The $20bn race to eclipse Norway’s elite oil producers
The race is on to become Norway’s biggest non-state oil company. As super majors such as Exxon Mobil Corp and BP Plc focus on other regions, a new group of smaller companies is revitalising the country’s oil industry. They are buying up reserves and pumping money into new and existing fields, setting a course to surpass bigger rivals and become Norway’s largest producers after state-controlled Equinor ASA and Petoro AS.
Here are the contenders for the No 3 spot: Aker BP ASA: The result of a merger in 2016 between an independent Norwegian oil company and BP’s local unit. It is investing $1.3bn this year and plans to double production to 330,000 barrels of oil equivalent a day in 2023. It could exceed that goal even without more transactions, its chief executive off icer said on Thursday. Var Energi AS: The product of the merger between Norway’s private- equity-backed Point Resources AS, which bought Exxon-operated oil fields in the country, and Eni SpA’s local unit. It plans to invest $8bn over five years to reach 250,000 barrels a day of output in 2023, from 170,000 barrels last year. Wintershall DEA: The planned combination of German oil companies Wintershall AG and Deutsche Erdoel AG.

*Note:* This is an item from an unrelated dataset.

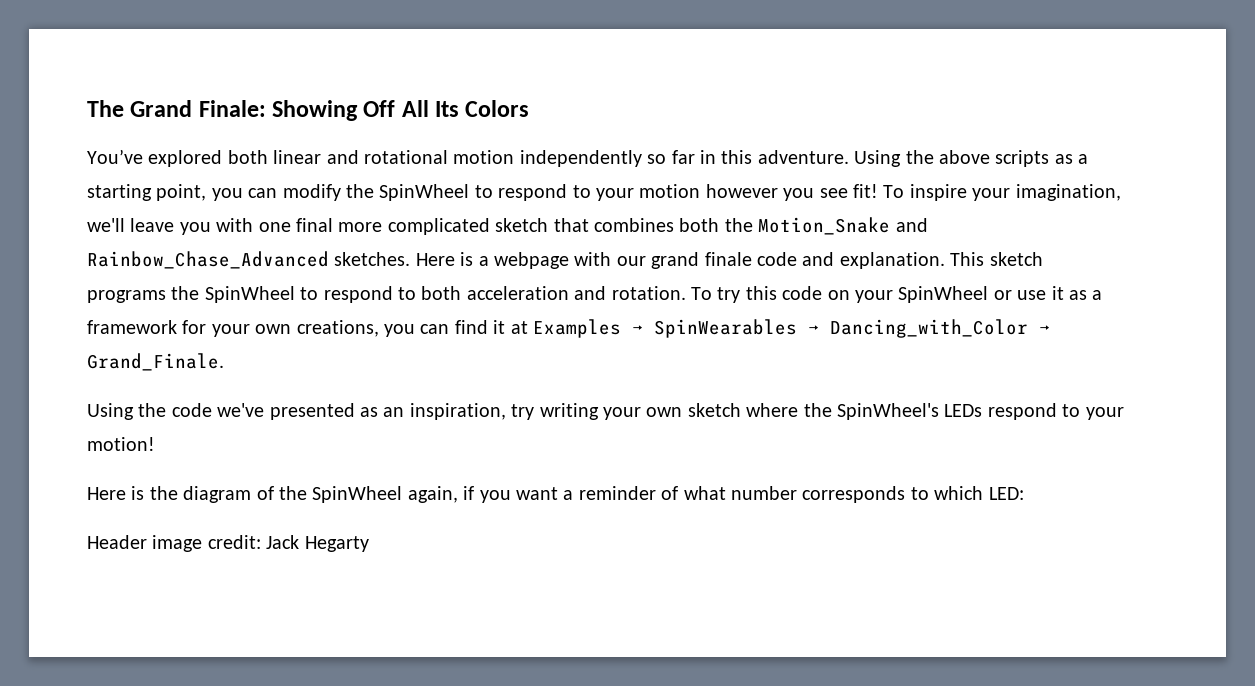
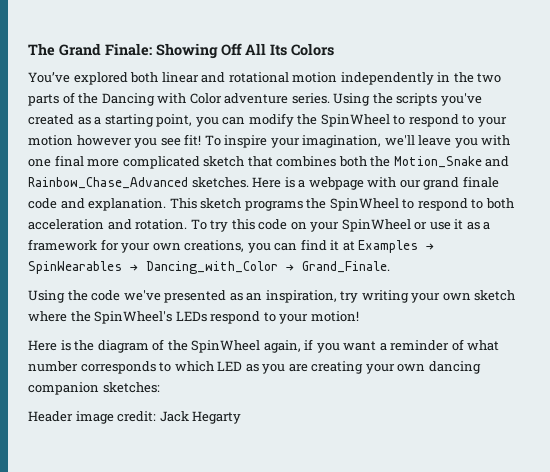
[647,150,1050,167] so far in this adventure. Using the above scripts -> [437,72,502,83] [28,92,482,106] [28,114,74,125] in the two parts of the Dancing with Color adventure series. Using the scripts you've created
[988,487,1024,500] LED: -> [217,361,481,374] [28,382,160,395] LED as you are creating your own dancing companion sketches:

The two anticipate at least €2bn ($2.3bn) of investments each in Norway from 2017 to 2021. The merged entity’s production could reach 200,000 barrels a day in the “near future.” If Aker BP maintains current spending levels, these companies could invest $20bn or more in the five years to 2022 – the equivalent of a year’s investment by all oil companies in Norway. The race among the companies will propel at least one of the three past Total SA, Norway’s third-biggest producer last year with 214,000 barrels a day. That’s even with the additional output Total will get from the giant Johan Sverdrup project. The scramble could turn out to be a boon for Norway, western Europe’s biggest oil and gas producer but facing a dearth of big projects by the beginning of the next decade.

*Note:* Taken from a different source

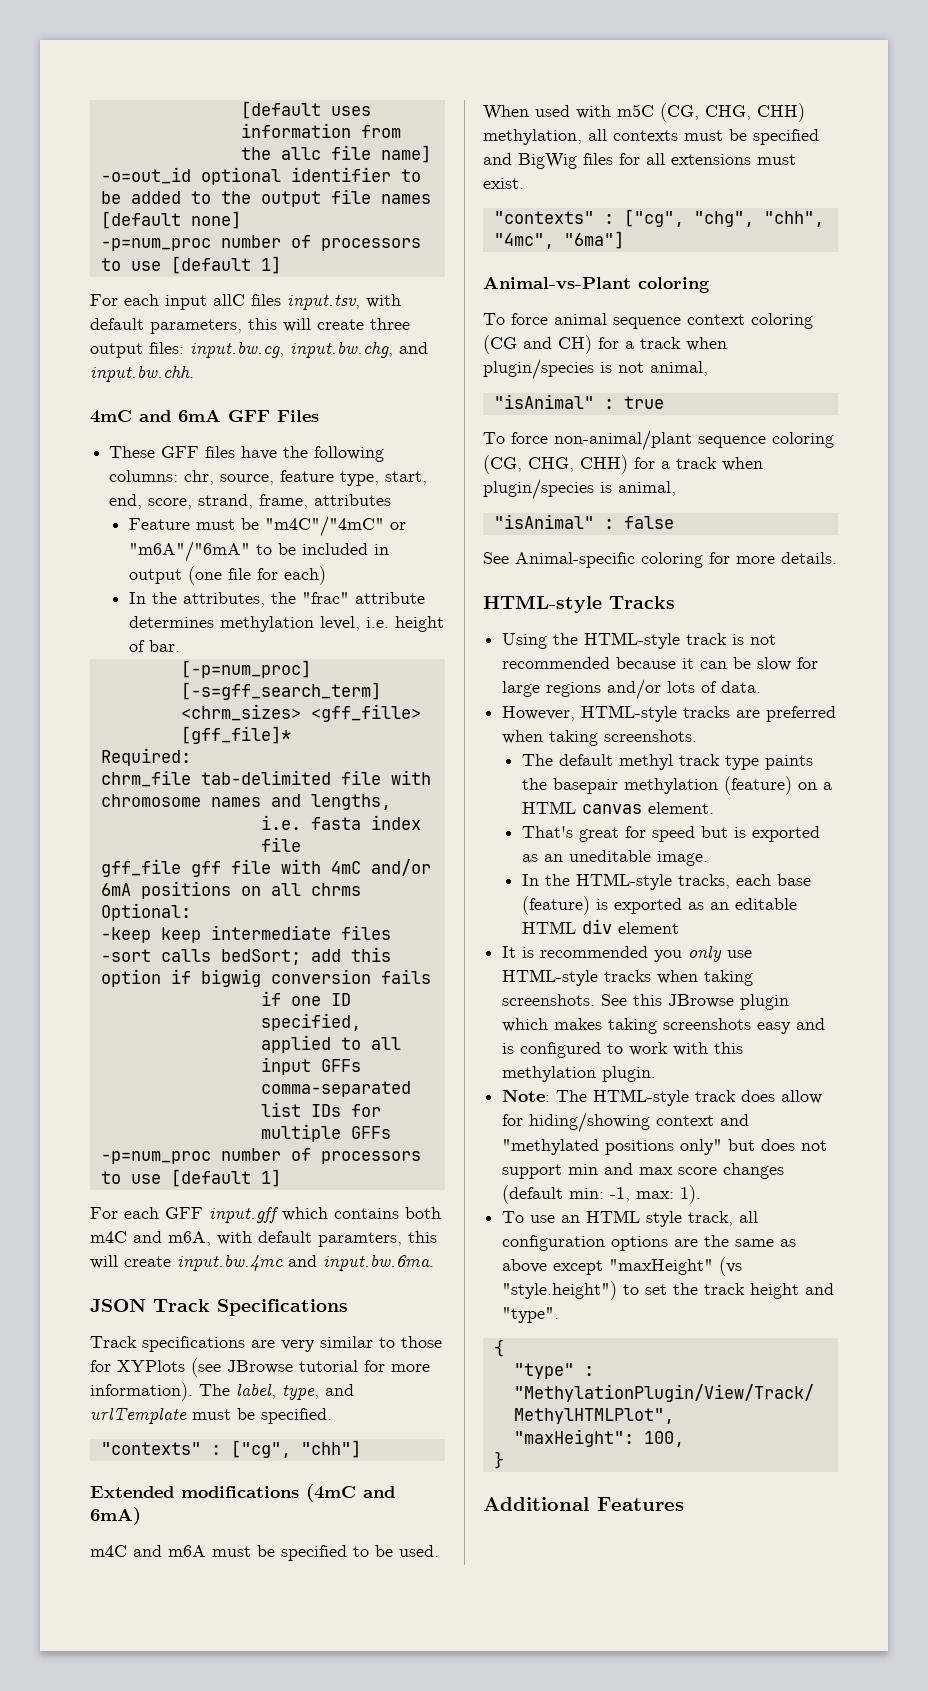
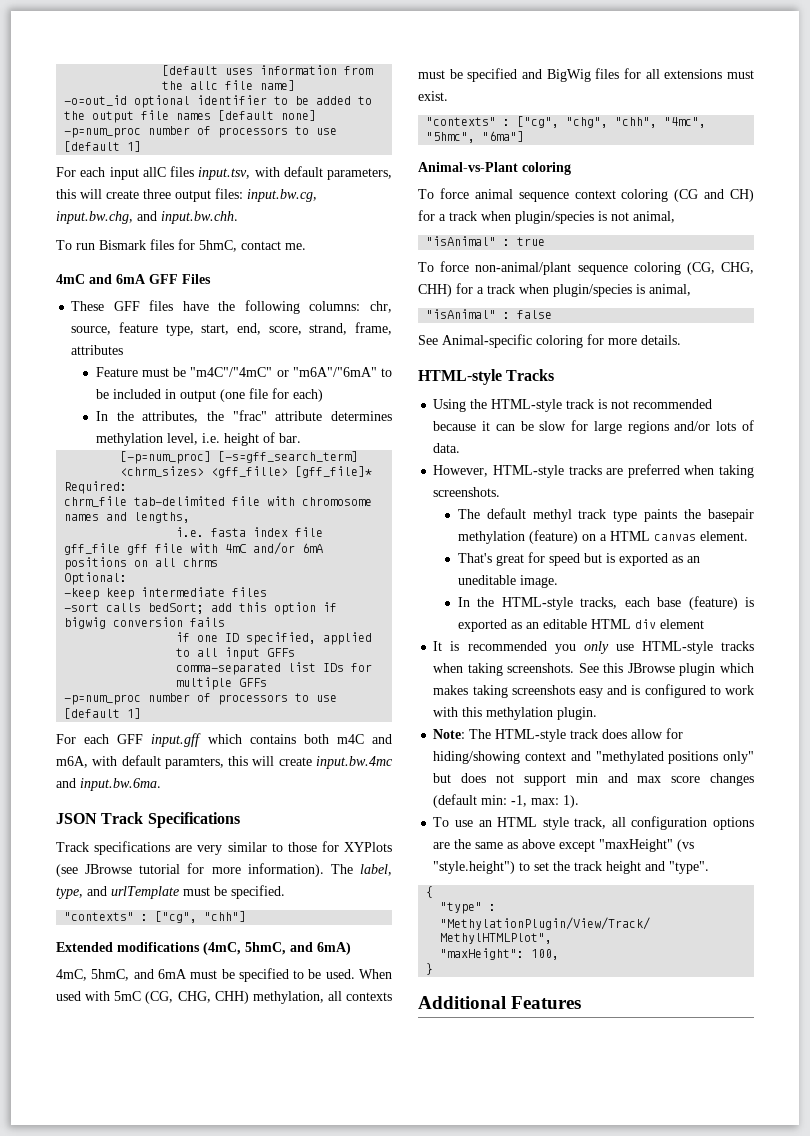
(194, 373) none -> [56,239,306,252] // To run Bismark files for 5hmC, contact me.
[306,1484,356,1502] (4mC -> [203,942,286,955] (4mC, 5hmC,
[90,1545,206,1557] m4C and m6A -> [56,969,187,981] 4mC, 5hmC, and 6mA
[617,104,654,117] m5C -> [114,991,142,1001] 5mC
(554, 241) none -> [426,132,476,143] "5hmc",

Aker BP, in which BP retains a 30% stake, isn’t about to let rivals surpass it. “Absolutely not,” CEO Karl Johnny Hersvik said in an interview during the ONS Conference in Stavanger last month. “We actually think this is fun. Because there’s nothing that creates more innovation than competition.”
Having acquired the Exxon fields, and encouraged by new owners HitecVision AS, there’s increased activity at Point Resources, with engineers working out how to boost output, said Kristin Kragseth, vice-president for production. She doesn’t “spend much time on the competition aspect,” said the former Exxon executive who is also the incoming CEO of Var Energi. “We have very concrete plans to grow,” Kragseth said in an interview at ONS in Stavanger. “If that makes us one of the biggest producers, great.”